_TASK ITEM_
Beginning at the top of the data below, restate every line word for word until the line containing "-96,7 +96,7 @@" has been included, and omit the pictures.

Front-end code edit data

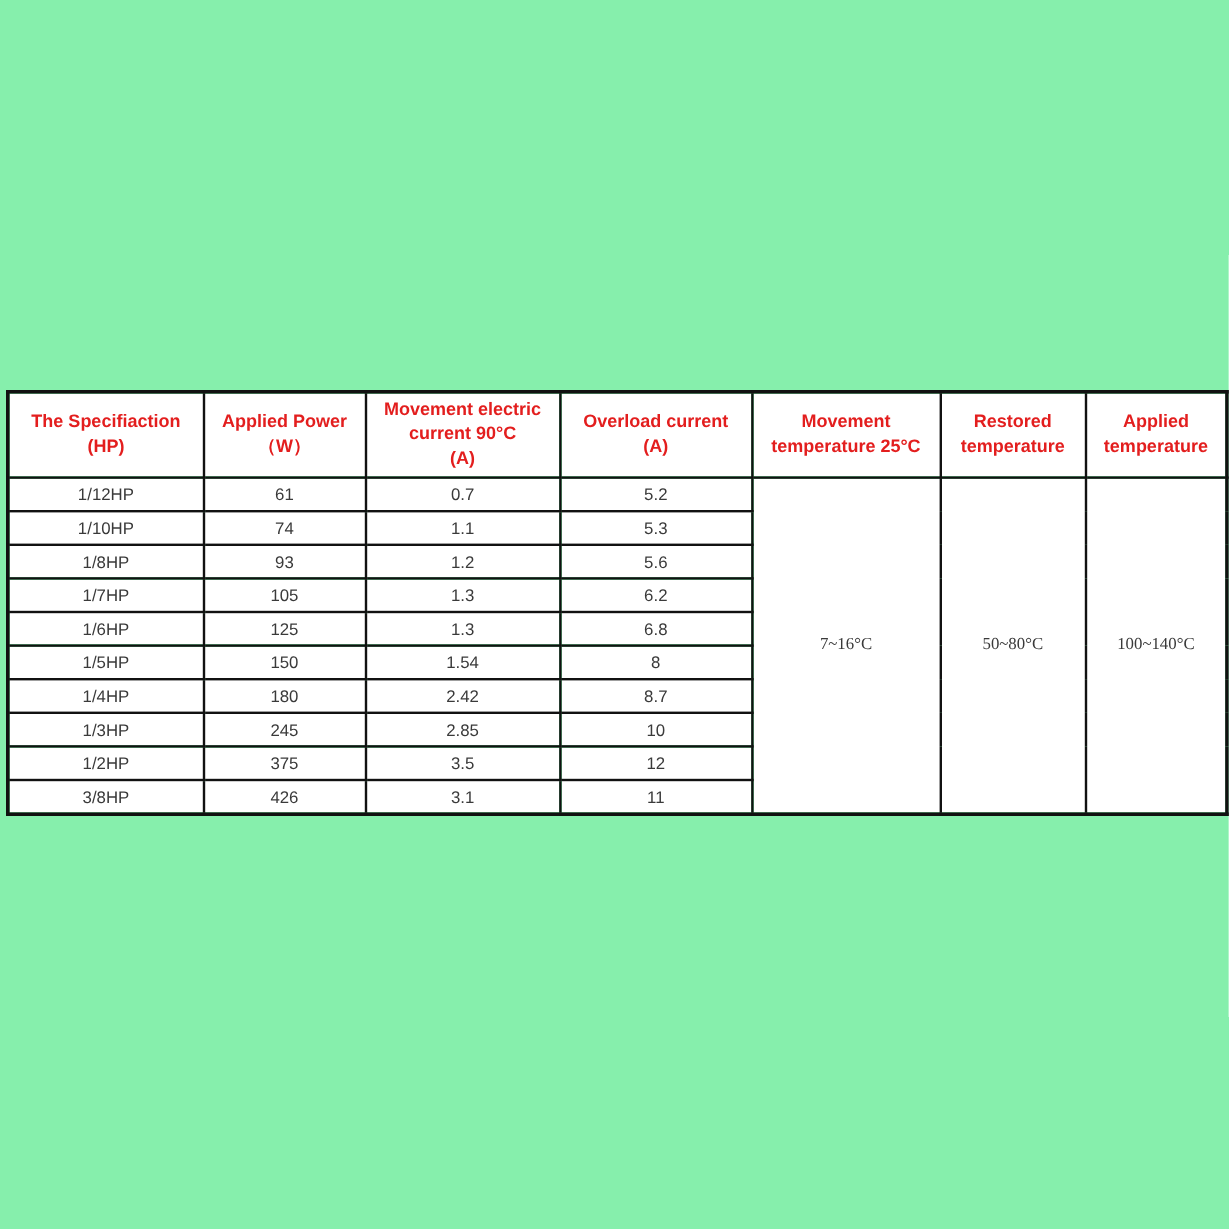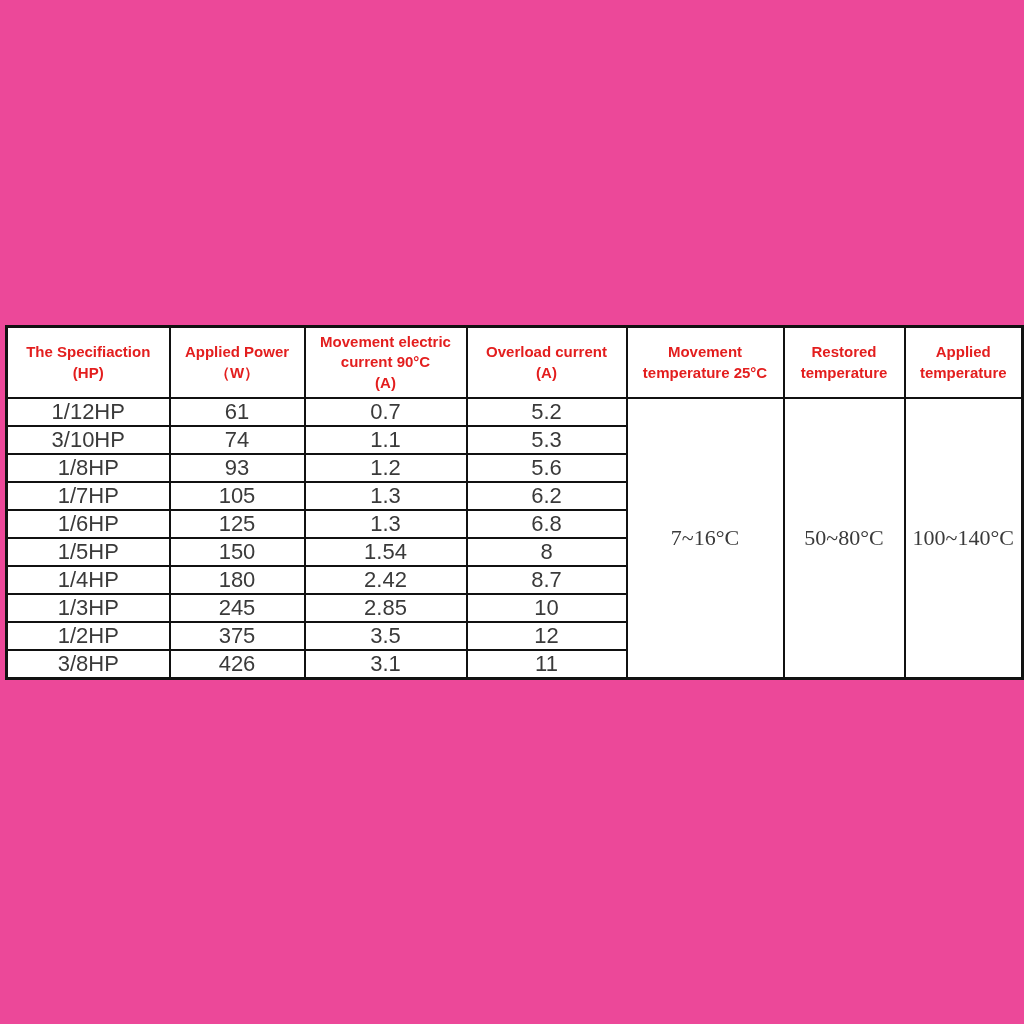--- a/index.html
+++ b/index.html
@@ -11,7 +11,7 @@
     position: relative;
     width: 1024px;
     height: 1024px;
-    background: #ec4899;
+    background: #86efac;
     font-family: "Liberation Sans", sans-serif;
   }
   table.spec-table {

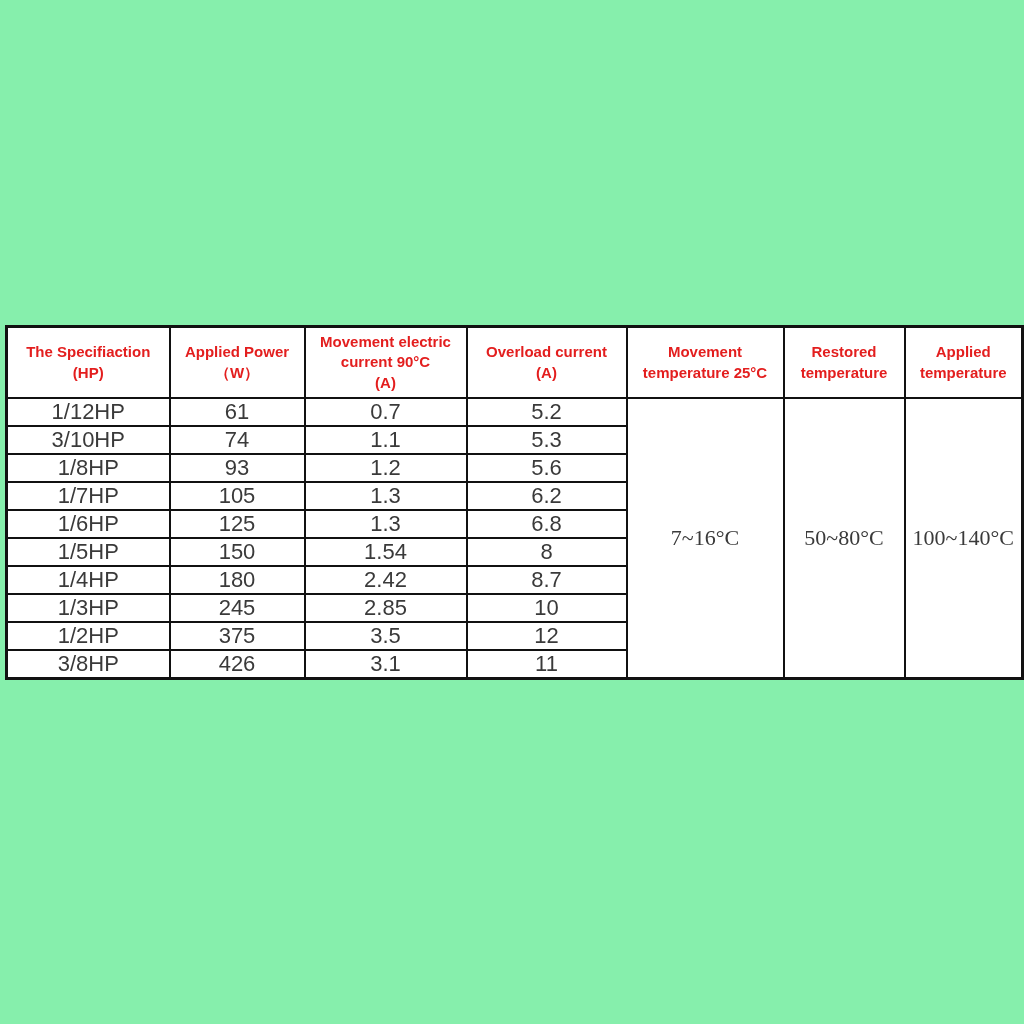--- a/index.html
+++ b/index.html
@@ -43,7 +43,7 @@
   table.spec-table td {
     height: 26px; 
     color: #3a3a3a;
-    font-size: 22px;
+    font-size: 14px;
     font-weight: normal;
   }
   td.merged-cell {

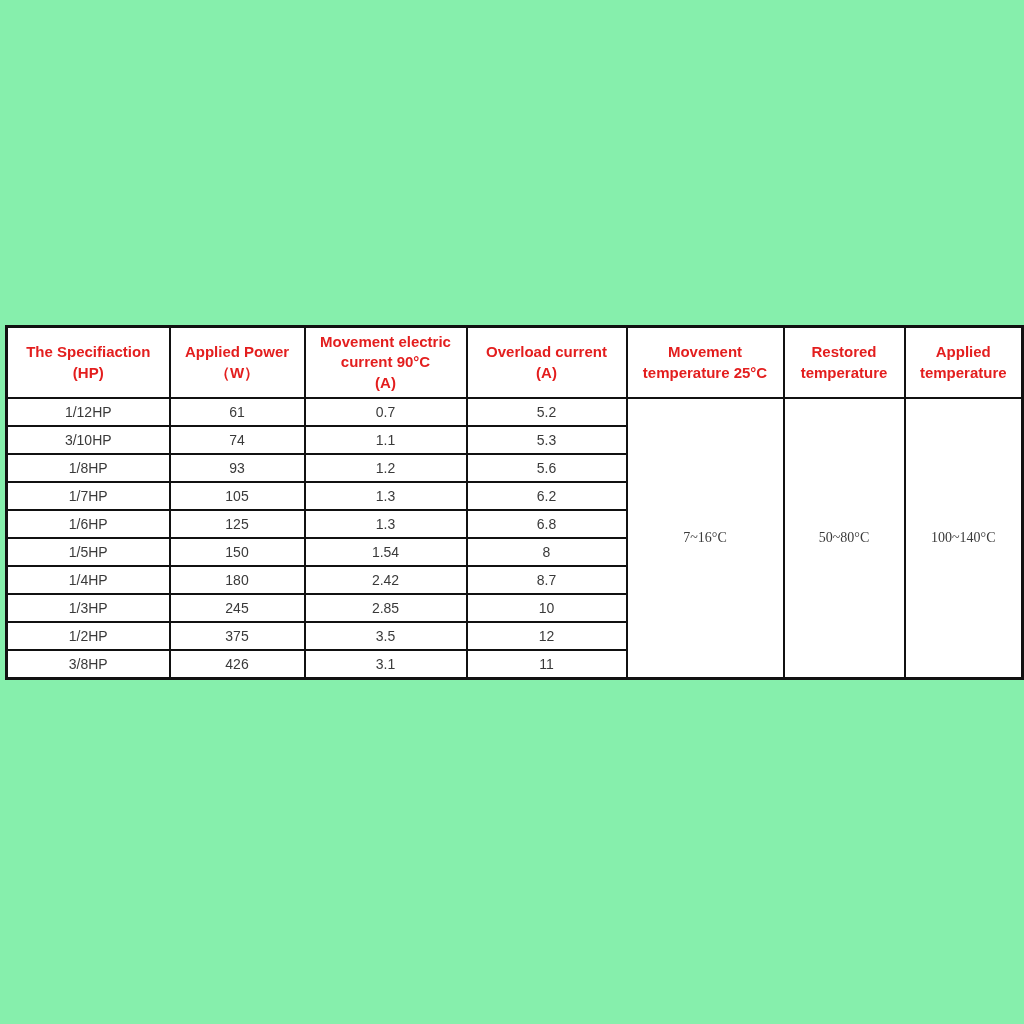--- a/index.html
+++ b/index.html
@@ -96,7 +96,7 @@
         <td class="merged-cell" rowspan="10">100~140°C</td>
       </tr>
       <tr>
-        <td>3/10HP</td>
+        <td>1/10HP</td>
         <td>74</td>
         <td>1.1</td>
         <td>5.3</td>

_ANSWER FOR THE TASK_
--- a/index.html
+++ b/index.html
@@ -11,7 +11,7 @@
     position: relative;
     width: 1024px;
     height: 1024px;
-    background: #ec4899;
+    background: #86efac;
     font-family: "Liberation Sans", sans-serif;
   }
   table.spec-table {

--- a/index.html
+++ b/index.html
@@ -43,7 +43,7 @@
   table.spec-table td {
     height: 26px; 
     color: #3a3a3a;
-    font-size: 22px;
+    font-size: 14px;
     font-weight: normal;
   }
   td.merged-cell {

--- a/index.html
+++ b/index.html
@@ -96,7 +96,7 @@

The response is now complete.